Copy nothing from the entries below except the lines from the one containing "1px solid #1d4ed8;" through the one containing "-161,21 +160,21 @@", and copy those exactly.

(Data items)
————
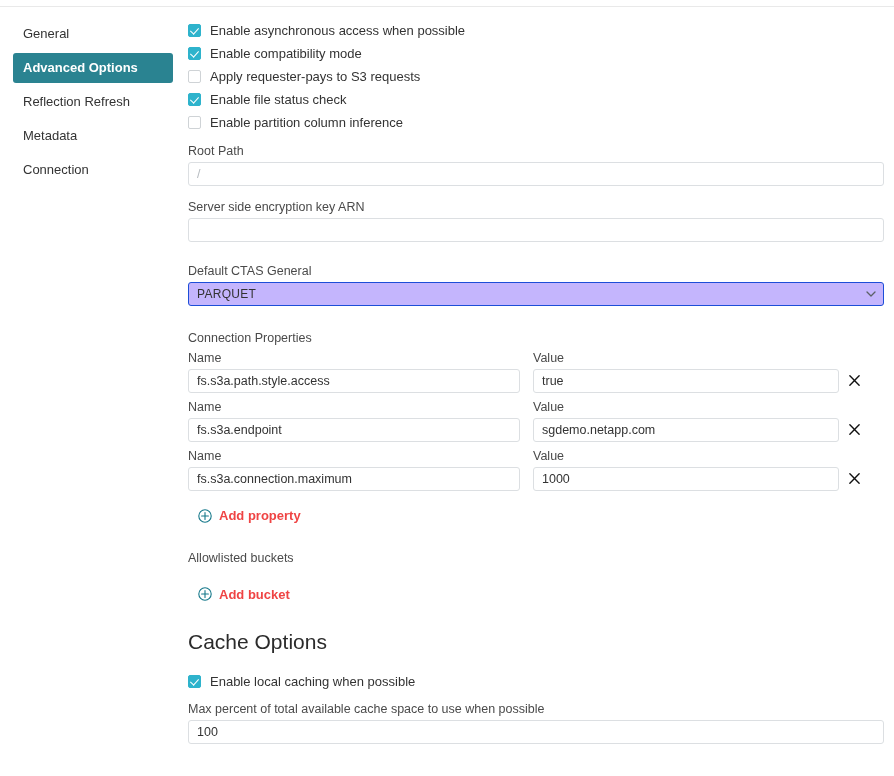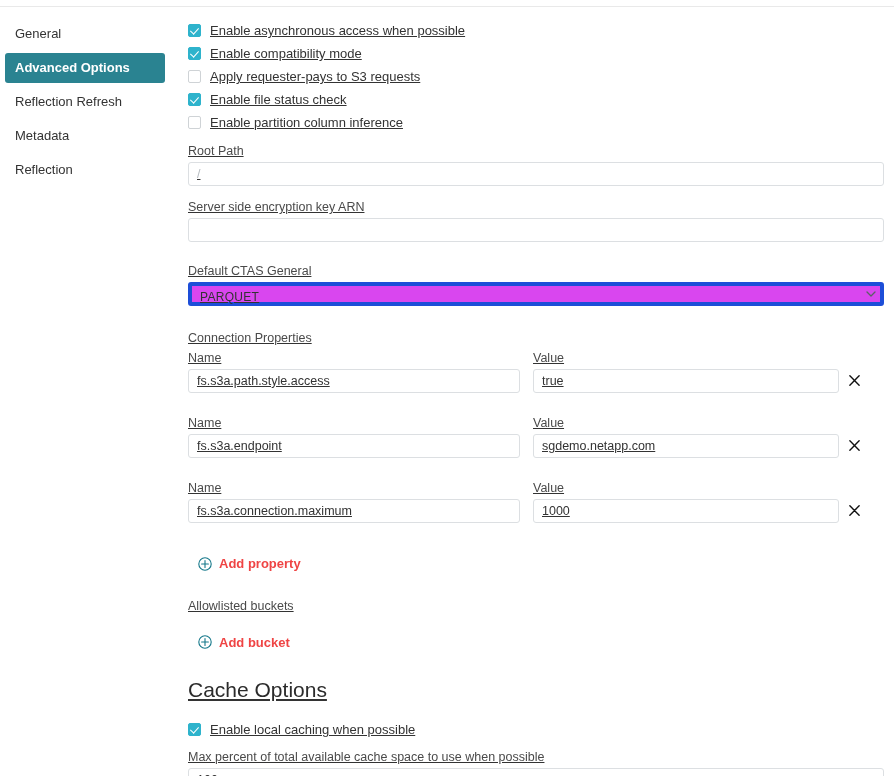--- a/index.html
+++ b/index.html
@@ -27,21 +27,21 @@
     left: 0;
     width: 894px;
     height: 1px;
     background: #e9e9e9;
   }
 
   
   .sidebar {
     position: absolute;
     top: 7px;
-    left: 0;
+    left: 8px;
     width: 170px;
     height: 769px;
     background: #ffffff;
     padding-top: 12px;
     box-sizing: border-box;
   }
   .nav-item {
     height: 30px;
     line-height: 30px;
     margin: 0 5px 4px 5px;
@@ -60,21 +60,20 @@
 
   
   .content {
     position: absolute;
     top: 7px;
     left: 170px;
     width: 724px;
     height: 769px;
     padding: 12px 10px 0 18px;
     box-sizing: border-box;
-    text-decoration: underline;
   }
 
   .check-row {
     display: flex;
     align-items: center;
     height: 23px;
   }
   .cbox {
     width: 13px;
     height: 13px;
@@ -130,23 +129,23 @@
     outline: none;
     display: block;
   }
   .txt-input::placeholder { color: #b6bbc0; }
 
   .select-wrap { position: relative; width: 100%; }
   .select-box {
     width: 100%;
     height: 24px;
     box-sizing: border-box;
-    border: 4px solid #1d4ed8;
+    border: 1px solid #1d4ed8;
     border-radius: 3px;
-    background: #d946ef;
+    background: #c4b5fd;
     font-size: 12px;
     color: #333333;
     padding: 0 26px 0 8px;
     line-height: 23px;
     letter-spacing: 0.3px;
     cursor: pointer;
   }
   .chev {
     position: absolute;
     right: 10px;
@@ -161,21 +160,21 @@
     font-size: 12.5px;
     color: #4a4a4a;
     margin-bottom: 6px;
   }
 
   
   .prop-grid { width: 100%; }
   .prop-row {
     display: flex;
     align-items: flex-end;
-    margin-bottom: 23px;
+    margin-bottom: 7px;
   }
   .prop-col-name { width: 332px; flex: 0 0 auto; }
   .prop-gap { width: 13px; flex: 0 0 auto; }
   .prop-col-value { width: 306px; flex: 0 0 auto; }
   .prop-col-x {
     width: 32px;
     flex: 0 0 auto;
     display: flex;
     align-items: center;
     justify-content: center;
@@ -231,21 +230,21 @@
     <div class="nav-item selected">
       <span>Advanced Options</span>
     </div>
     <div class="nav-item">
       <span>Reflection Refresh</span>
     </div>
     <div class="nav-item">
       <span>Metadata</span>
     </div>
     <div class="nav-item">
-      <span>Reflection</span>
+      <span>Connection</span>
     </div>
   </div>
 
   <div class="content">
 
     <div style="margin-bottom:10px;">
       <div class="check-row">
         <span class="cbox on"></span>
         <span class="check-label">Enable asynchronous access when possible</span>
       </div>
————
[REPLY]
+    border: 1px solid #1d4ed8;
     border-radius: 3px;
-    background: #d946ef;
+    background: #c4b5fd;
     font-size: 12px;
     color: #333333;
     padding: 0 26px 0 8px;
     line-height: 23px;
     letter-spacing: 0.3px;
     cursor: pointer;
   }
   .chev {
     position: absolute;
     right: 10px;
@@ -161,21 +160,21 @@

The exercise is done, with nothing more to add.